Segment Open

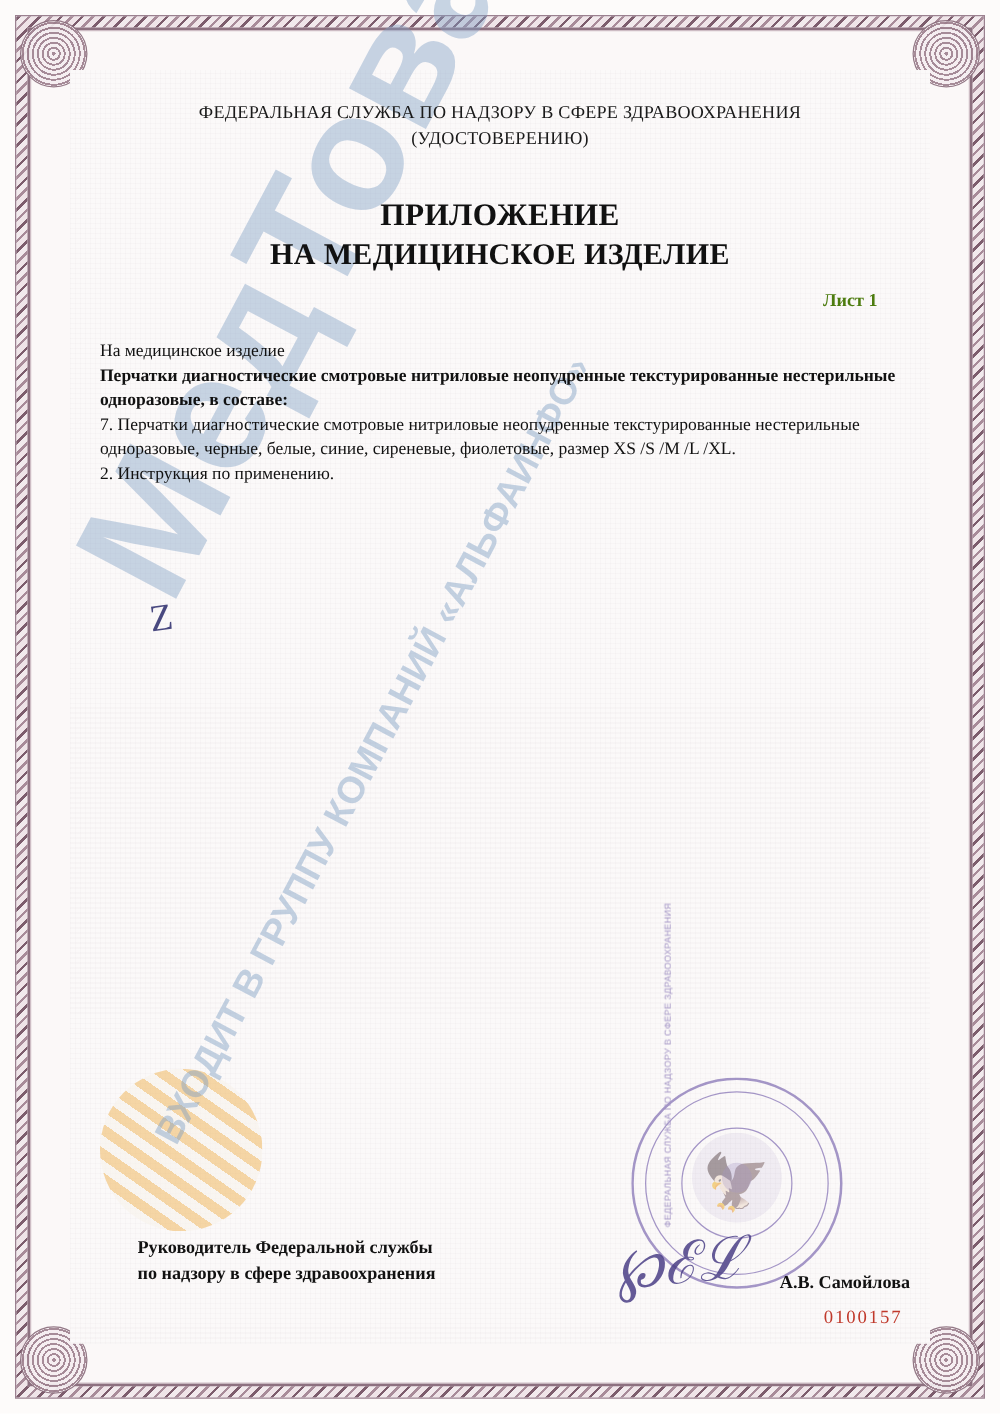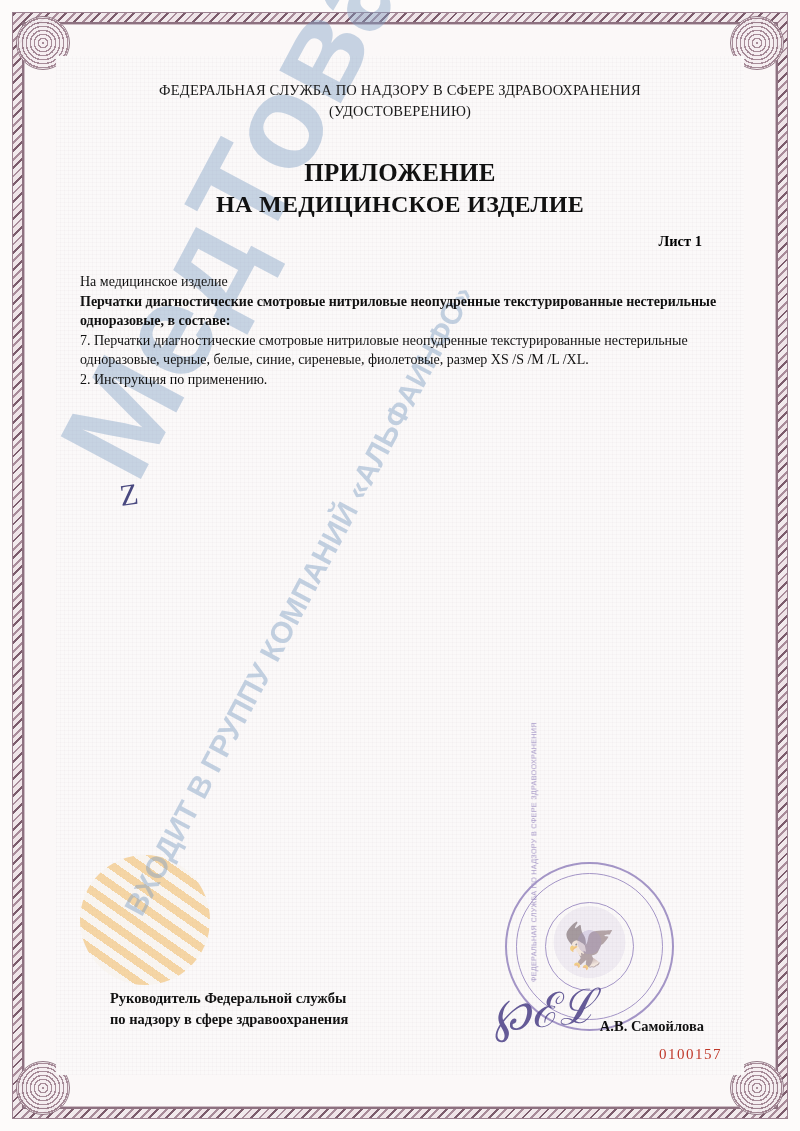--- a/index.html
+++ b/index.html
@@ -78,7 +78,7 @@
   .meta .num{font-weight:bold;}
 
   .sheet{
-    margin-top:12px;text-align:right;font-size:14.5px;color:#000000;font-weight:bold;
+    margin-top:12px;text-align:right;font-size:14.5px;color:#4d7c0f;font-weight:bold;
     padding-right:18px;
   }
 

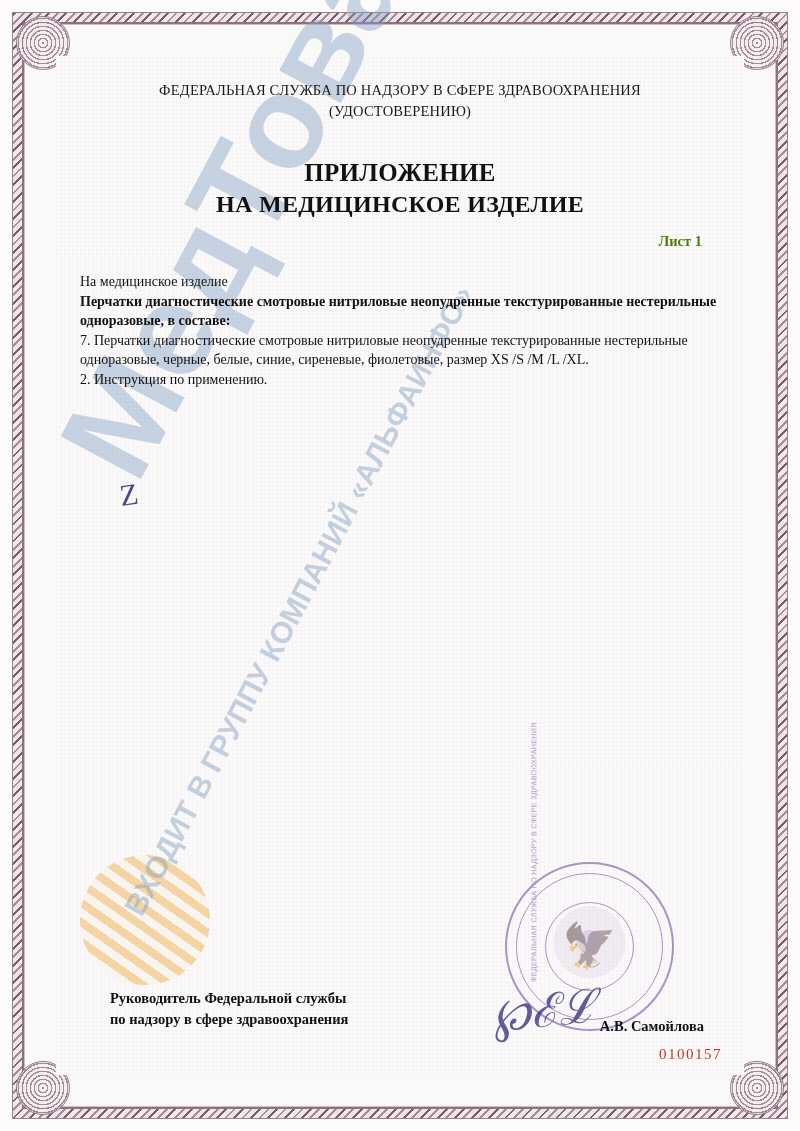--- a/index.html
+++ b/index.html
@@ -154,7 +154,7 @@
   }
   .footer .who{width:330px;}
   .fio{
-    position:absolute;right:96px;top:1018px;font-size:14.5px;font-weight:bold;color:#111;
+    position:absolute;right:72px;top:1018px;font-size:14.5px;font-weight:bold;color:#111;
   }
   .docnum{
     position:absolute;right:78px;top:1046px;font-size:15px;color:#c0392b;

Segment Closed

__INSTRUCTIONS FOR THE TASK__. Among the records above, determine how many lines contain "text", then report the number only.

__RESPONSE BOX__. 2